Figure 9.

Transcriptional Regulation of MSD3 by Poor Fe Nutrition or by H₂O₂ Stress.

(A) Schematic of reporter gene construct. White segments represent the ARS reporter gene, black the minimal TUB2 promoter, red the MSD3 5′ flanking DNA. The numbers beneath the MSD3 5′ flanking segment indicate positions relative to the transcript start site determined by 5′-rapid amplification of cDNA ends.

(B) Arylsulfatase activity on plates.

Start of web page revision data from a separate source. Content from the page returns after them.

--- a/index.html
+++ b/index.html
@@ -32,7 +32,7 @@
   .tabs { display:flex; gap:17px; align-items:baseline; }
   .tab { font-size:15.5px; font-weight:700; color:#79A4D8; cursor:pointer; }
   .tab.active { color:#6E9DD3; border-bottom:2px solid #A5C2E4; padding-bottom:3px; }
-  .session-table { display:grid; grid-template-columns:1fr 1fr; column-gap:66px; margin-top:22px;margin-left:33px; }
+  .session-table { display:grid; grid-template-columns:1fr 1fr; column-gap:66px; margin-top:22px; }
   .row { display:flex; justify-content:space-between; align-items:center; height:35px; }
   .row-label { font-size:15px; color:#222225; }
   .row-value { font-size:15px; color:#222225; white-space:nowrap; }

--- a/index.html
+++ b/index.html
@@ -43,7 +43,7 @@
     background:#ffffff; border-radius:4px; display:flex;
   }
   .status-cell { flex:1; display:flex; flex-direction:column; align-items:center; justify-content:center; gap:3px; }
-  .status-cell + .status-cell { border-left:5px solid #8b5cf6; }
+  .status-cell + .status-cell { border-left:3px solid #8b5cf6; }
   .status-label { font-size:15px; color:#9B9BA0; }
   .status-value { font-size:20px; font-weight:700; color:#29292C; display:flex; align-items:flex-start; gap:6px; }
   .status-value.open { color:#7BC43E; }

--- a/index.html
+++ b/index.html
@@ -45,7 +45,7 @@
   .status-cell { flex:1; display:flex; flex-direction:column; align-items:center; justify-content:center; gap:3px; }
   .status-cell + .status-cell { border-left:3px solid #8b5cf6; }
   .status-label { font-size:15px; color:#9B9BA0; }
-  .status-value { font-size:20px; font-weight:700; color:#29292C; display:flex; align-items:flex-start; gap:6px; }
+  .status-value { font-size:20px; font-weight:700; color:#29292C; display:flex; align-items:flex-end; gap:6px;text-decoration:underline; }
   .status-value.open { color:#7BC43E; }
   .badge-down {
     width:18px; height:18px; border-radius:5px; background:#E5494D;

Single representative transformants growing on agar-solidified TAP medium with the indicated Fe supplement were stained for arylsulfatase activity (visualized as a blue halo around colonies) by spraying with a solution of the chromogenic substrate 5-bromo-4-chloro-3-indoxyl sulfate.

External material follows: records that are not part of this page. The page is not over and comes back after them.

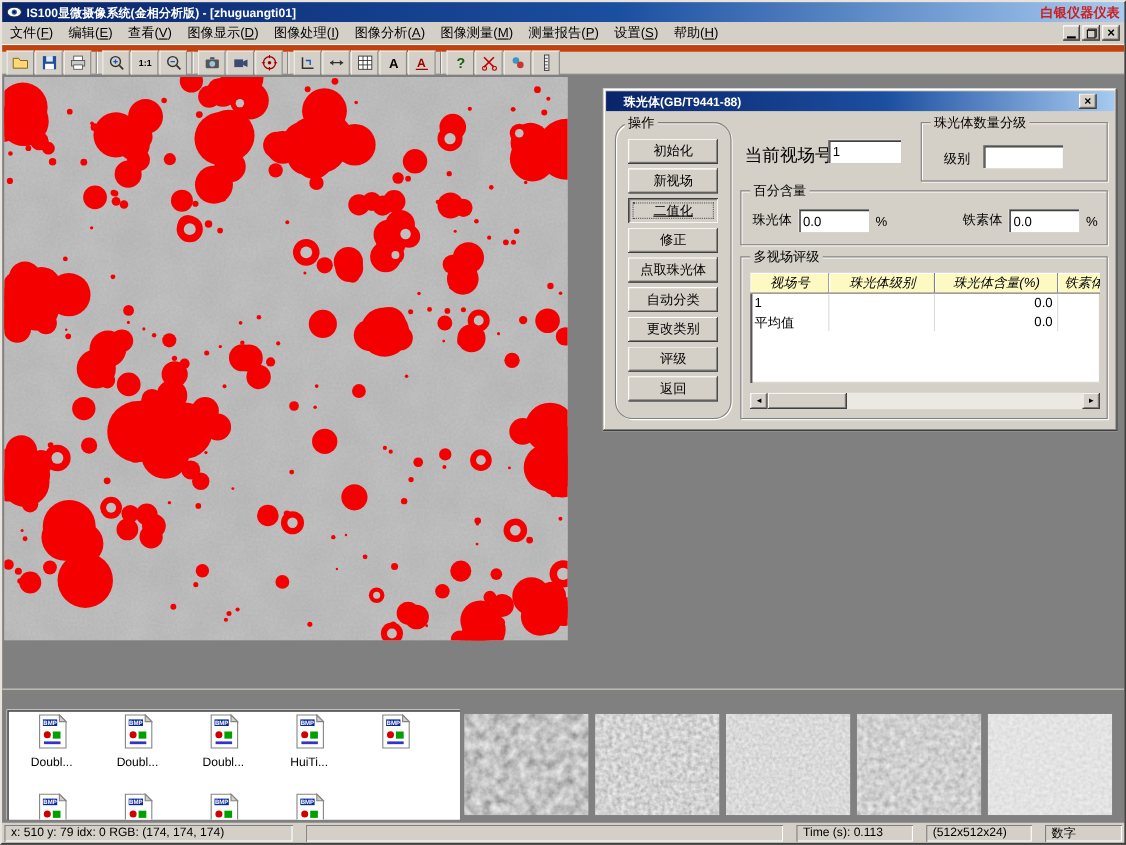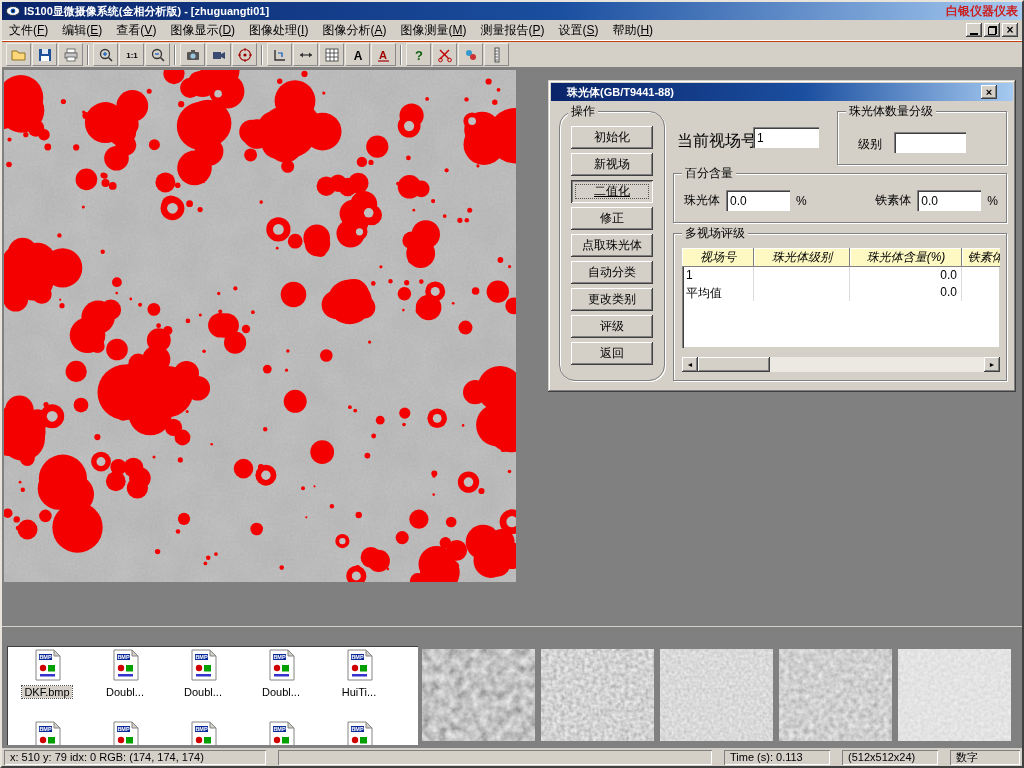--- a/index.html
+++ b/index.html
@@ -29,7 +29,7 @@
 
   
   .toolbar { position:absolute; top:39px; left:0; right:0; height:27px; background:#d4d0c8;
-    border-top:1px solid #c2410c; border-bottom:1px solid #808080;
+    border-top:6px solid #c2410c; border-bottom:1px solid #808080;
     display:flex; align-items:center; padding:1px 4px; gap:1px; }
   .tb-btn { width:25px; height:23px; display:flex; align-items:center; justify-content:center;
     background:#d4d0c8; border:1px solid; border-color:#f0ede6 #8a8a8a #8a8a8a #f0ede6; cursor:default; }

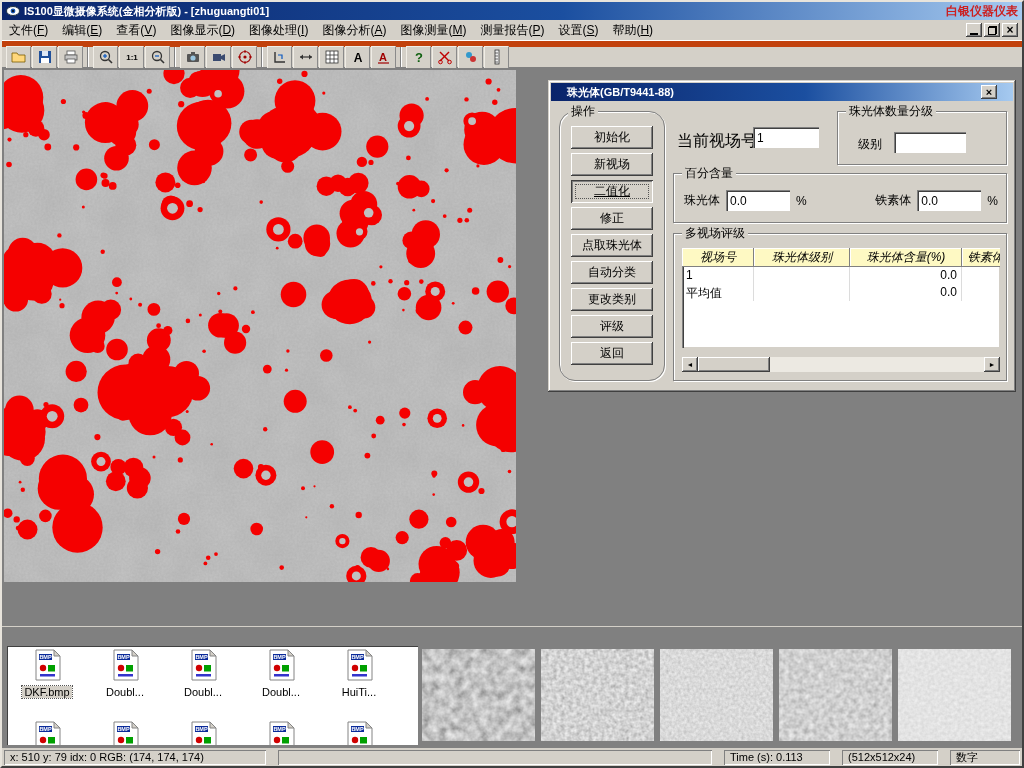--- a/index.html
+++ b/index.html
@@ -777,18 +777,6 @@
                 <rect x="17" y="16" width="7" height="6.5" fill="#00a000"></rect>
                 <rect x="9" y="25" width="15" height="2.5" fill="#3333cc"></rect>
               </svg></span>
-            <div class="file-label selected">DKF.bmp</div>
-          </div>
-          <div class="file-item">
-            <span class="file-ico"><svg width="33" height="32" viewBox="0 0 33 32">
-                <path d="M5 1 h18 l6 6 v24 H5 z" fill="#fff" stroke="#848484"></path>
-                <path d="M23 1 l6 6 h-6 z" fill="#d4d0c8" stroke="#848484"></path>
-                <rect x="8" y="5" width="13" height="6" fill="#0a2a9a"></rect>
-                <text x="14.5" y="10" font-size="5.5" fill="#fff" font-weight="bold" text-anchor="middle">BMP</text>
-                <circle cx="12" cy="19" r="3.2" fill="#d00000"></circle>
-                <rect x="17" y="16" width="7" height="6.5" fill="#00a000"></rect>
-                <rect x="9" y="25" width="15" height="2.5" fill="#3333cc"></rect>
-              </svg></span>
             <div class="file-label">Doubl...</div>
           </div>
           <div class="file-item">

(C) Coordinate accumulation of mRNAs for MSD3 (closed symbols) and the ARS2 reporter gene driven by the MSD3 promoter (open symbols) in cells challenged with H₂O₂. Transformants carrying either the MSD3 5′ flanking DNA fused to the ARS2 reporter gene (circles), or the ARS2 reporter gene alone (squares), were grown to early log phase (2 × 10⁶ cells/mL) in TAP medium, and H₂O₂ was added to 1 mM. Cells were collected at the time points shown and RNA analyzed by real-time PCR for the abundance of transcripts encoding MSD3 and ARS2. Data shown are for representative individual transformants.